En la tierra de Josep Pla se ha montado la de Dios es Cristo porque en un stand que las Fuerzas Armadas han dispuesto en la Feria los militares van ataviados con su uniforme. Quién sabe, quizás deberían haberse presentado disfrazados de payasos y repartiendo globos y caramelos. Así están los tiempos.
El Ejército se había cuidado de decorar su puesto con cartelería amable, evocando a propósito sus misiones humanitarias y evitando imágenes de combate y armamento. Ante todo querían tener la fiesta en paz. No ha sido suficiente. Varios grupos y partidos políticos han protestado ante lo que consideran "apología de la violencia".
El episodio podríamos enmarcarlo en la tradición instaurada por Ada Colau en Barcelona de echar con cajas destempladas a los militares de los espacios públicos. Salta a la vista que se está produciendo un cambio de valores en España que los sociólogos deberán analizar con perspectiva.

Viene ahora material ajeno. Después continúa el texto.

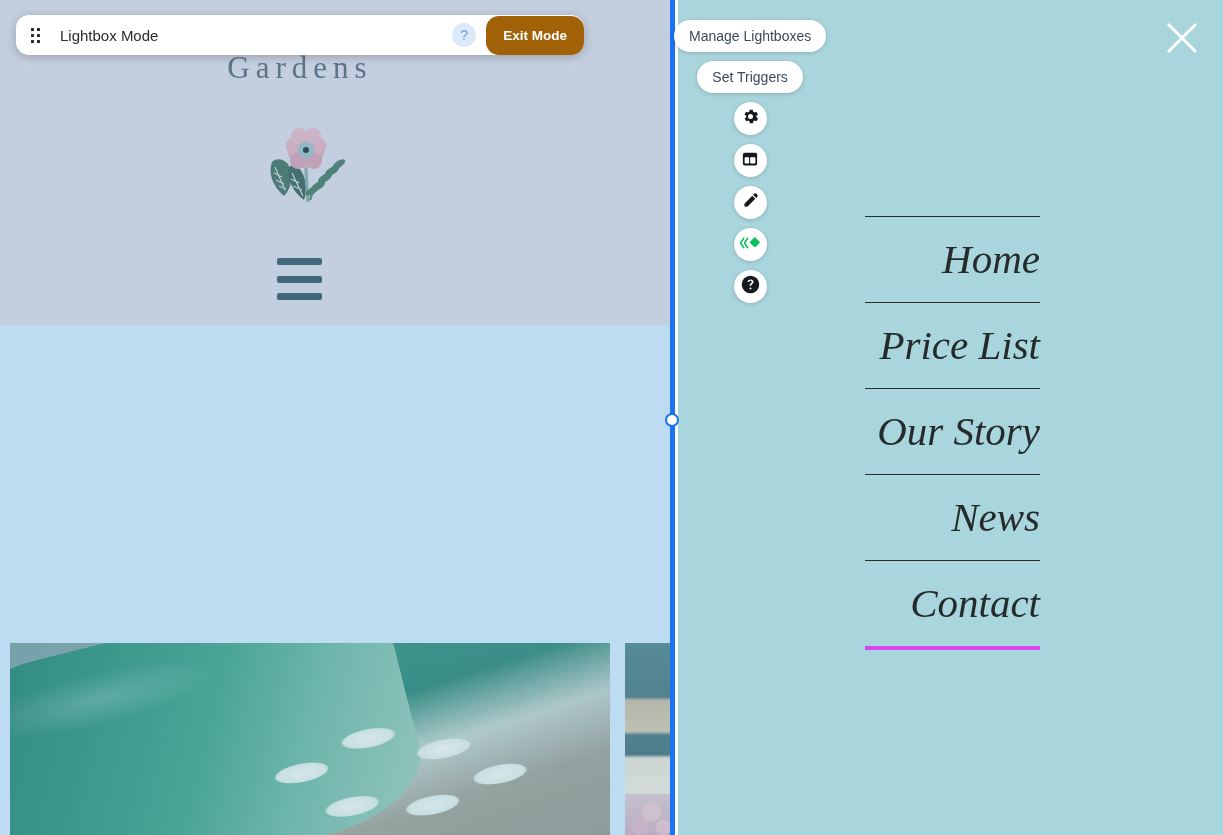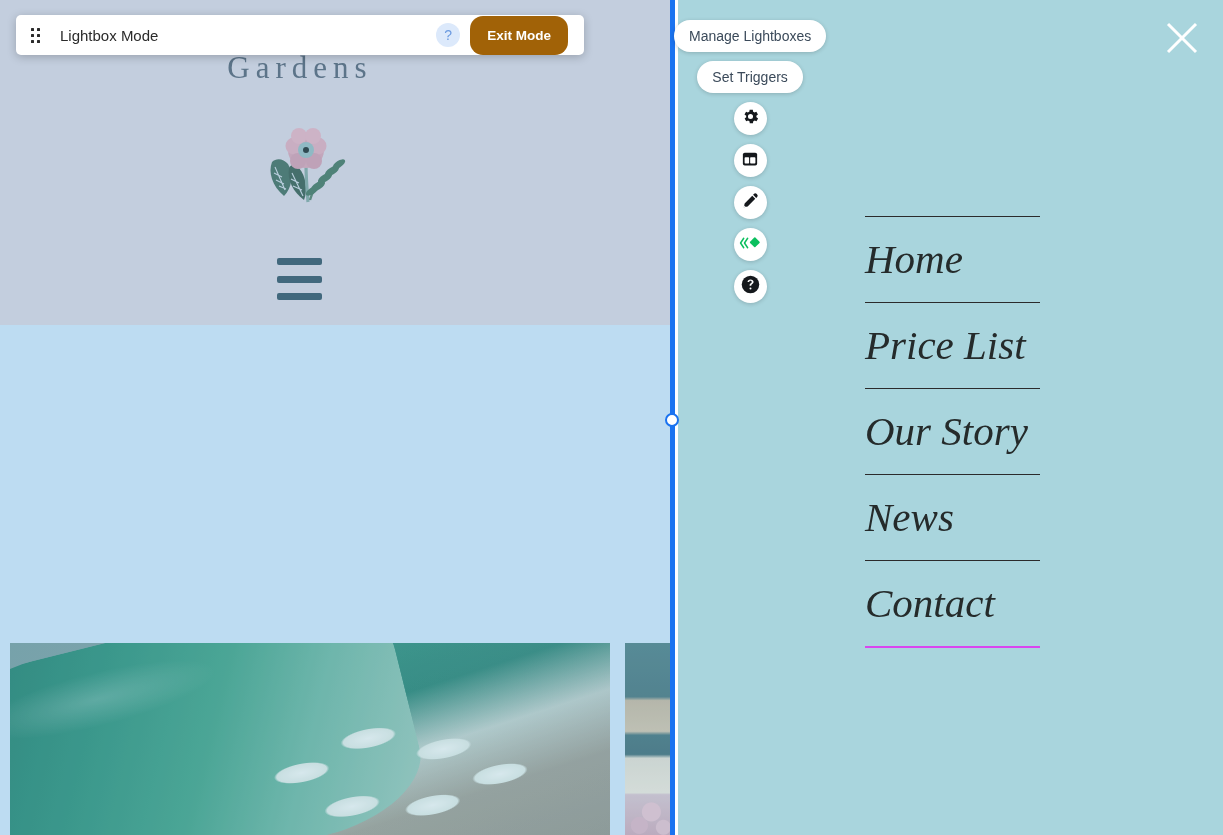--- a/index.html
+++ b/index.html
@@ -129,22 +129,23 @@
   }
   .lb-menu {
     position: absolute; left: 187px; top: 216px;
     width: 175px;
   }
   .lb-item {
     border-top: 1px solid #2b2b2b;
     height: 85px;
     display: flex;
     align-items: center;
-  }
-  .lb-item:last-child { border-bottom: 2px solid #d946ef; }
+    justify-content: flex-end;
+  }
+  .lb-item:last-child { border-bottom: 4px solid #d946ef; }
   .lb-item-label {
     font-family: "Liberation Serif", serif;
     font-style: italic;
     font-size: 41px;
     color: #252b2b;
     line-height: 1;
     white-space: nowrap;
   }
 
   
@@ -194,24 +195,24 @@
     display: flex; align-items: center; justify-content: center;
     box-shadow: 0 1px 4px rgba(0,0,0,0.18);
     cursor: pointer;
   }
 
   
   .mode-bar {
     position: absolute; left: 16px; top: 15px;
     width: 568px; height: 40px;
     background: #ffffff;
-    border-radius: 5px;
+    border-radius: 13px;
     box-shadow: 0 2px 10px rgba(0,0,0,0.22);
     display: flex; align-items: center;
-    padding: 0 16px 0 0;
+    padding: 0 0 0 0;
     box-sizing: border-box;
   }
   .mb-grip {
     width: 38px; height: 100%;
     display: flex; align-items: center; justify-content: center;
     cursor: move;
   }
   .mb-grip-dots {
     display: grid;
     grid-template-columns: repeat(2, 3px);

Sin embargo, hay algo que chirría. Es cierto que en cualquier movimiento y revolución subyacen contradicciones, pero es difícil asimilar, por ejemplo, que Iglesias se esconda un día entero para no tener que opinar sobre el autogolpe de Venezuela y que uno de sus muchachos, Espinar, tenga que salir a justificar de inmediato por qué ha cometido el horrendo crimen de comprar dos coca-colas.
Y es que ese cambio social que se adivina demuestra una alta sensibilidad para algunas cosas y tolerancia extrema para otras. Un ejemplo: no se puede hacer broma con que la tuitera Cassandra luzca bigote -como bien acaba de comprobar en las redes Rafael Latorre-, pero que ella le desee la muerte a otros y humille a personas que han enterrado a sus familiares con un tiro en la nuca requiere de toda nuestra comprensión.
Sartori, que acaba de dejarnos con noventa y tantos, imaginó un futuro poco halagüeño, en el que las personas, tan hinchadas de imágenes -clichés- como vacías de pensamiento, serían mucho más frívolas y manipulables. De haber escrito hoy en Girona aún podría haber sido más preciso.